I will wire my Mk.3 positive earth, at least it will save me having to alter a wiring diagram.

You might be able to advise me on a number of points; I intend to use one of these regulator/rectifier boxes for my two wire alternator, but the prices range from £25 to £100! What do I go for?
I also want a ignition/charge warning light, a stand alone unit?
Is the original starter solenoid OK, or is there something better available now?
Finally, I have very old Boyer Bransden ignition, should I change it for, say a Tri-spark unit, I believe they are kinder to the sprag clutches on the starter gear?
Any advice is greatly appreciated.
Cheers, Pete

Hi Peter,

I am personally a big fan of the Tri-Spark - especially for the MK3. It's idle stabilisation and starting advance curve is (in my opinion) the most superior thing on the market.

The heat issue was addressed many years ago, and I don't see any issues with their current unit.
There are a couple of Tri-Spark specific notes on my site that may be of interest to you.

If you are going up the route of ditching zeners, rectifier and capacitor for a combined reg/rec, you are spoilt for choice.
The only one I personally recommend is the Shindengen SH775, but it is spendy and difficult to get hold of.

Provided you keep your charging system in balance (i.e. you are taking out what you're putting back in, are not going to replace all your lamps with LEDs, and don't plan on fitting a lithium-based battery, there is no harm in going for one of the low cost options like Al Osborn's A-Reg 1 or the Lucas MUR25A (which is a rebadged PODtronics)

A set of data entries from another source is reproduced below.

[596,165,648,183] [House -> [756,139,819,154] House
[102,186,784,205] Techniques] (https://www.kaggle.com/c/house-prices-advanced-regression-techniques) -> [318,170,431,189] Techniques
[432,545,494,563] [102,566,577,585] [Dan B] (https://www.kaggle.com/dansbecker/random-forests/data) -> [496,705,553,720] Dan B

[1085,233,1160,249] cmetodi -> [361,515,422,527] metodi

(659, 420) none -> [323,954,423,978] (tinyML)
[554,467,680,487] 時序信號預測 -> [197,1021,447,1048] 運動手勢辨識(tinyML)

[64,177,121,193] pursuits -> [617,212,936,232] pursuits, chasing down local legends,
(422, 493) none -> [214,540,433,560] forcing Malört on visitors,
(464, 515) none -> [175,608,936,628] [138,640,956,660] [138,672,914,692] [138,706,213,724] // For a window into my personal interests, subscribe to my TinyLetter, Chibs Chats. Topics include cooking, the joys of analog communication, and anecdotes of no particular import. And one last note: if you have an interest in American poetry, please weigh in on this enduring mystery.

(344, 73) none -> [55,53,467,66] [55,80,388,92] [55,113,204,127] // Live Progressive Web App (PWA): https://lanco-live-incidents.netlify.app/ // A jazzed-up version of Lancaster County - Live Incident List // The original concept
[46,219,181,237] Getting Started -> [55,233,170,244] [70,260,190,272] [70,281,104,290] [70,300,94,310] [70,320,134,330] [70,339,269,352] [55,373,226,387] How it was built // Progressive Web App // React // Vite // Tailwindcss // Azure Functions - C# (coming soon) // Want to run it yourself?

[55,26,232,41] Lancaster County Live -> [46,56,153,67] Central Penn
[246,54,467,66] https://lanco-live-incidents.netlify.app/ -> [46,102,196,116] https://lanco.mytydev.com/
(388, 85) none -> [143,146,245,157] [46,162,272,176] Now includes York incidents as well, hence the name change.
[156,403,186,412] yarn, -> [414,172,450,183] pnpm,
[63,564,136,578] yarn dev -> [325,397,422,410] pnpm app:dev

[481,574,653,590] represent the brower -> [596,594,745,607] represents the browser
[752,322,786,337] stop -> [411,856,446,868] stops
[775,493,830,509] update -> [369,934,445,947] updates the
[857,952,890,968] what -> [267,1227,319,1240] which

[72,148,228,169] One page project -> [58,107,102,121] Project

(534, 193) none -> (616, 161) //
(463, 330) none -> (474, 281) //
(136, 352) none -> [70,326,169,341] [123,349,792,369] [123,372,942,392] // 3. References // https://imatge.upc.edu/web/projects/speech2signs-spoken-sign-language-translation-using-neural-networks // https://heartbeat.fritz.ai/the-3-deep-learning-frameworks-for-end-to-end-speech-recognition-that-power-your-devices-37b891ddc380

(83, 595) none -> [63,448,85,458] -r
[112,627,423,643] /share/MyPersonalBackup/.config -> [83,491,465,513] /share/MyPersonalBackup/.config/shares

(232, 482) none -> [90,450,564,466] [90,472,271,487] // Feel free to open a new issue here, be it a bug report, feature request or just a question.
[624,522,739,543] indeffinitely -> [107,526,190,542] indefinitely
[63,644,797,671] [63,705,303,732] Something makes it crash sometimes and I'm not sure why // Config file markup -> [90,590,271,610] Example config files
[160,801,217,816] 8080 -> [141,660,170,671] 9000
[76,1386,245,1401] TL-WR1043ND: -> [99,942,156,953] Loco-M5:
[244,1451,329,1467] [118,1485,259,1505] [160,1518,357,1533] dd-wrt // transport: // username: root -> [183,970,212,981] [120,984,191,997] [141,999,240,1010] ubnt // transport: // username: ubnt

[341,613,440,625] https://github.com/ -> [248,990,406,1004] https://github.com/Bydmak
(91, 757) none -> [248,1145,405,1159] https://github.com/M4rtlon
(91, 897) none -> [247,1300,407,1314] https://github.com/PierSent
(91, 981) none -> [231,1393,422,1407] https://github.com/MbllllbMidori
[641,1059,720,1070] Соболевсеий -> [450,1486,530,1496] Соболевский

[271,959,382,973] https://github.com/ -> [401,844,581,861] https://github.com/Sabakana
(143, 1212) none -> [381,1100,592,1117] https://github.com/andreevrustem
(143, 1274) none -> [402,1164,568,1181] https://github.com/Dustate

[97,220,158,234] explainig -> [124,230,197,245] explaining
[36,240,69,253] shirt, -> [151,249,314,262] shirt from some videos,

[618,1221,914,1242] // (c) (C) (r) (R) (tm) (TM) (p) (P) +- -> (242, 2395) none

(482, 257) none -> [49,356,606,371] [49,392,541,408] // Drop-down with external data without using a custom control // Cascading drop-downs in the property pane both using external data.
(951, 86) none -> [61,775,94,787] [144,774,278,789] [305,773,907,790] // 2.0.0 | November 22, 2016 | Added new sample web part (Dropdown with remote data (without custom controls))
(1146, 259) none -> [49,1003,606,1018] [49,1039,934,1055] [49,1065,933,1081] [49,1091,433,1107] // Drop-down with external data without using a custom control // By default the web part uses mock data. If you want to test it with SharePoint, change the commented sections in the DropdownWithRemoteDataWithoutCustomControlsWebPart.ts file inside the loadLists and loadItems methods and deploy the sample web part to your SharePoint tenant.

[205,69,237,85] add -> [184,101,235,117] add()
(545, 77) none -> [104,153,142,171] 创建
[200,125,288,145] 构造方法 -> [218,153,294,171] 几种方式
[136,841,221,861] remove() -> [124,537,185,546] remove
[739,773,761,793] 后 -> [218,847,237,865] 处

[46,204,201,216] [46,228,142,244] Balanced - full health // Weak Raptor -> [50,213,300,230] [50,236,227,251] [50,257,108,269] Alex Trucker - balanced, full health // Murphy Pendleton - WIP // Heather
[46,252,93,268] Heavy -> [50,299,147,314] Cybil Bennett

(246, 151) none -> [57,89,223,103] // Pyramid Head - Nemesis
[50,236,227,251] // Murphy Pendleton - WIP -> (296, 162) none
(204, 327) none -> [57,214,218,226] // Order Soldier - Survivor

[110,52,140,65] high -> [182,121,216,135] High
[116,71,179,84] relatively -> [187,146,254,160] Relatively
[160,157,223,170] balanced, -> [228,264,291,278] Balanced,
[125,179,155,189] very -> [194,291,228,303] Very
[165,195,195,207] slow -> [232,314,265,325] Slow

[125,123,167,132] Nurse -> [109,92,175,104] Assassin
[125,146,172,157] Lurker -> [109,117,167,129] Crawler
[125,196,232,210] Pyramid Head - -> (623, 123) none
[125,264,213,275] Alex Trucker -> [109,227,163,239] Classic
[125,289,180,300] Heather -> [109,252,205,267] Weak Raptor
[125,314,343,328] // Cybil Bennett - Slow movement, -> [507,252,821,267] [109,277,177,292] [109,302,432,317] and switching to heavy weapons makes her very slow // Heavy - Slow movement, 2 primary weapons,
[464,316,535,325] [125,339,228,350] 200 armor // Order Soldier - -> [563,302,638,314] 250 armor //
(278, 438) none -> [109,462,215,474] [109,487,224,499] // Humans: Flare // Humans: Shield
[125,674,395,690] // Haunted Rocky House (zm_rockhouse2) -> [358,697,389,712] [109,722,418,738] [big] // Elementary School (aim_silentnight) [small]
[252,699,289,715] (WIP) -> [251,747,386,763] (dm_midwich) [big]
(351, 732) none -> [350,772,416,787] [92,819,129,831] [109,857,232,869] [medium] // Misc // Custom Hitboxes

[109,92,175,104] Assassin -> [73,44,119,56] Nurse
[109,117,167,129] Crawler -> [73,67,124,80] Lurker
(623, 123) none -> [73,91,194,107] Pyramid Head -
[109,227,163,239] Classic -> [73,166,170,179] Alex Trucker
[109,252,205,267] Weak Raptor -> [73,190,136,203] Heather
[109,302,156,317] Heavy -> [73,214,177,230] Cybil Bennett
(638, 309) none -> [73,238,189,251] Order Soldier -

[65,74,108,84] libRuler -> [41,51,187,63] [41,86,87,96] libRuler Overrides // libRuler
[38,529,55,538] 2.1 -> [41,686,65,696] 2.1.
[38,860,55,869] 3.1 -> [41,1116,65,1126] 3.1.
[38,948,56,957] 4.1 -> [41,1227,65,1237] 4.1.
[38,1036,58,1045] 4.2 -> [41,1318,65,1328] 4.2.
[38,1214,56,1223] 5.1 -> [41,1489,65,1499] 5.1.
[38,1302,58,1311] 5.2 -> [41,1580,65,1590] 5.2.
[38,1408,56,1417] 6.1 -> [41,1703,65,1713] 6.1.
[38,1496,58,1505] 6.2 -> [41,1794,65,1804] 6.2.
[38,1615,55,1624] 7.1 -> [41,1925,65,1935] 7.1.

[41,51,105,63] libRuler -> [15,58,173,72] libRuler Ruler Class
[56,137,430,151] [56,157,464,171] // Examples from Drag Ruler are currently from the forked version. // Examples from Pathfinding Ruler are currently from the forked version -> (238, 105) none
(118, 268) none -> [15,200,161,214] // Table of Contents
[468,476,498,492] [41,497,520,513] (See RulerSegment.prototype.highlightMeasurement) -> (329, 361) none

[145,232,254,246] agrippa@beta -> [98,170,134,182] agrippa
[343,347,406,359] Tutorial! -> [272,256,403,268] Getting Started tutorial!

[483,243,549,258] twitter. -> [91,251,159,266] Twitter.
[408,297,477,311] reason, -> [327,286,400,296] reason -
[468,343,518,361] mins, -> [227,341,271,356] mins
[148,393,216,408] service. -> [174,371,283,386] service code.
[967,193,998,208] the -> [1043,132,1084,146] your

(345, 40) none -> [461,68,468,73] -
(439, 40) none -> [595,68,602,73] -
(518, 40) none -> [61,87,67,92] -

Most modern reg/recs do not support the factory warning light assimilator, as already stated, so it pays to fit a charge warning light.
I personally like the "standard" Improving Classic Motorcycles charge warning light for the MK3 as it allows you to retain the original incandescent lamp - I feel that a different size LED next to the other lamps on the little instrument panel looks a bit odd.

Here is a wiring diagram covering a Tri-Spark, after market reg/rec and charge warning light (in lieu of the factory warning light assimilator) with superfluous components removed.

It is worth noting the Triumph T160 Service Bulletin put out in May 1975 instructing dealers to cut the small gauge red cable going to the battery positive terminal.
This is relevant for the MK3 Commando, and I highly recommend that you consider this important safety point.
More details can be found here.

Hope this helps, but let me know if there is anything else I can help you with.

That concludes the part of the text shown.